= Vamsottharakar Temple, Perungalur =

Shiva temple in Tamil Nadu, India

Vamsottharakar Temple is a Hindu temple dedicated to the deity Shiva, located at Perungalur in Pudukkottai taluk of Pudukkottai district in Tamil Nadu, India.

==Location==
This temple is located at a distance of 19 km from Pudukkottai in Pudukkottai-Thanjavur road. As there were many numbers of Mullai trees this place was called as 'Mullaivanam' and this place was renovated by Kulothunga Chola III, this was known as 'Cholalingapuram'.

==Structure==
In the west, temple tank is found. In between tank and the temple Vanni tree is found. Under the tree Vinayaka, Nāga and Aiyanar are found. In the prakara shrines of Vinayaka, Subramania, Chandikesvarar, Dakshinamurthy, Durga and Bhairava are found. In the east, shrine of goddess is found. The shrine of Navagraha which was near to it earlier, is now set up in the prakara during renovation.

==Presiding deity==
The people of Perungalur worship the deity along with other two deities. After the fulfilment of their vows, for expressing their gratitude, they worship in the order of Urumanathar Temple, Malaiyamarungar Temple and lastly Vamsottharakar Temple.
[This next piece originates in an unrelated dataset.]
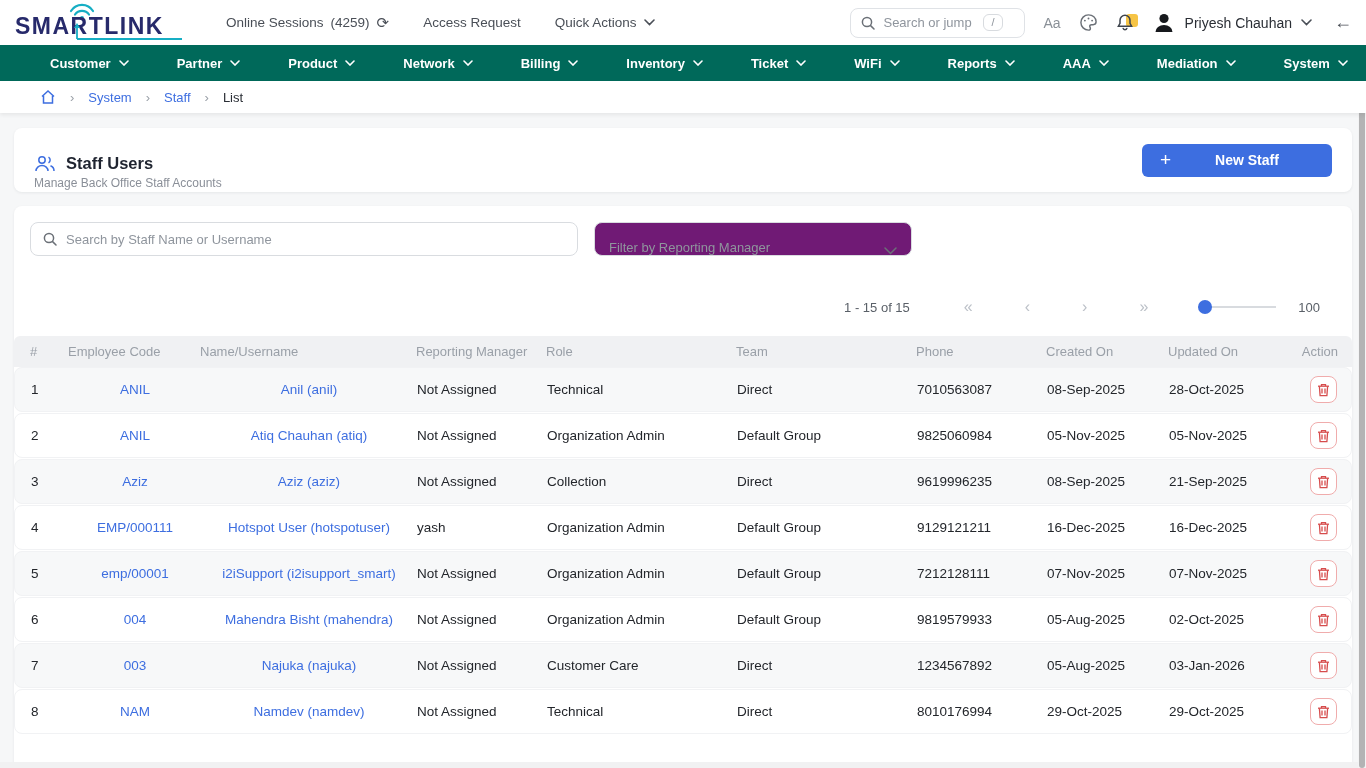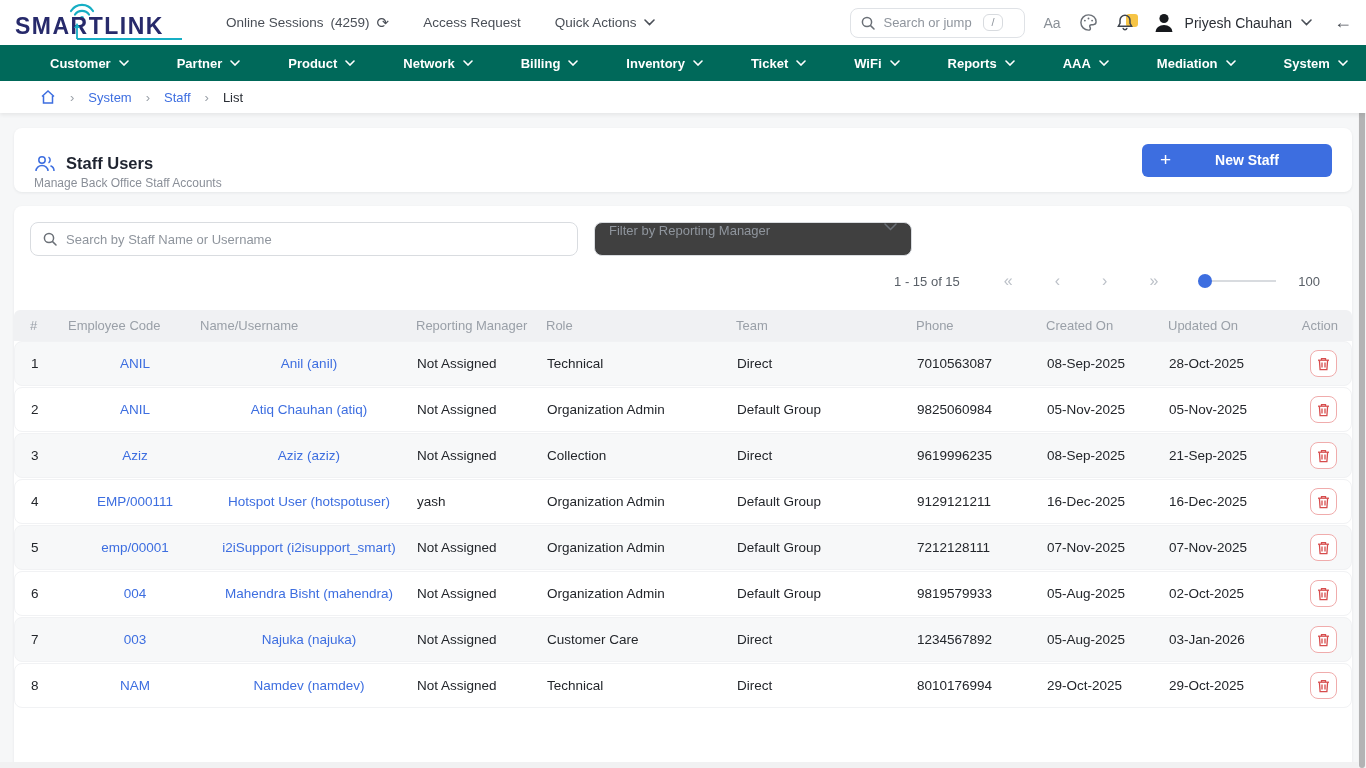"Filter by Reporting Manager" .select-box { align-items: flex-start -> flex-end; background: #404040 -> #701a75 }
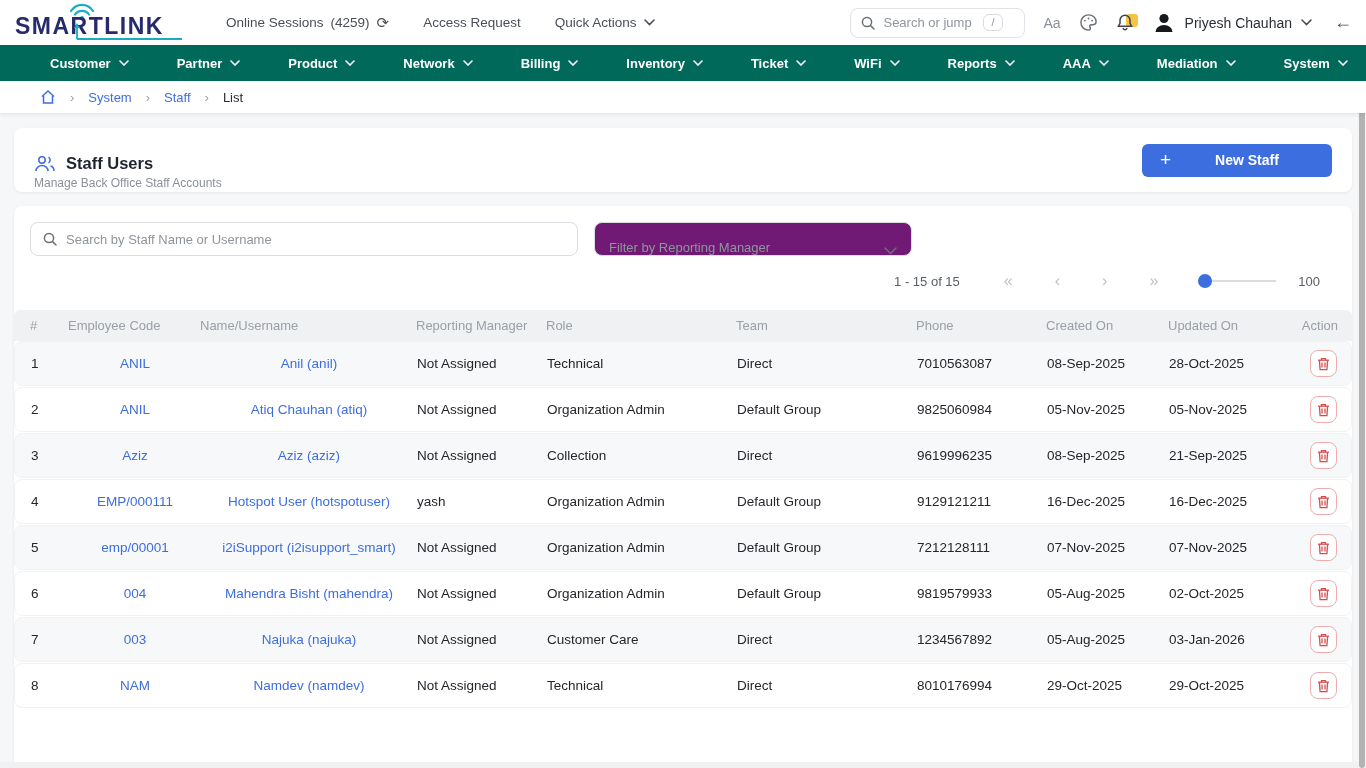"1 - 15 of 15" .paging-row { gap: 2px -> 12px; margin: 16px 32px 0 -> 42px 32px 0 }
The presiding deity of this temple is known as Vamsottharakar and the goddess is known as Mangalanayaki. Kulothunga Chola III was without children. In order to beget children, he prayed to Shiva and was advised to set up two Lingas one facing east and another one facing west. He set up the Linga, facing west, in Perungalur and another Linga facing east in the west Cholalingapuram. He prayed Shiva in between these lingas and got two sons by the grace of the deity. So, the deity is known as Vamsottharakar and Kulotthunganagar.

==Worshipping time==
Pujas are held six times daily at Thiruvananthal (6.00 a.m.), Siru Kalasanthi (7.00 a.m.), Kalasanthi (9.00 a.m.), Uttchikkalam (noon 12.00), Sayaratchai (6.00 p.m.) and Arthajamam (8.00 p.m.). The temple is opened for worship from 6.00 to 12.00 noon and 5.00 to 8.30 p.m. Vaikasi visakam for 10 days, Adi Puram and other festivals are held in this temple.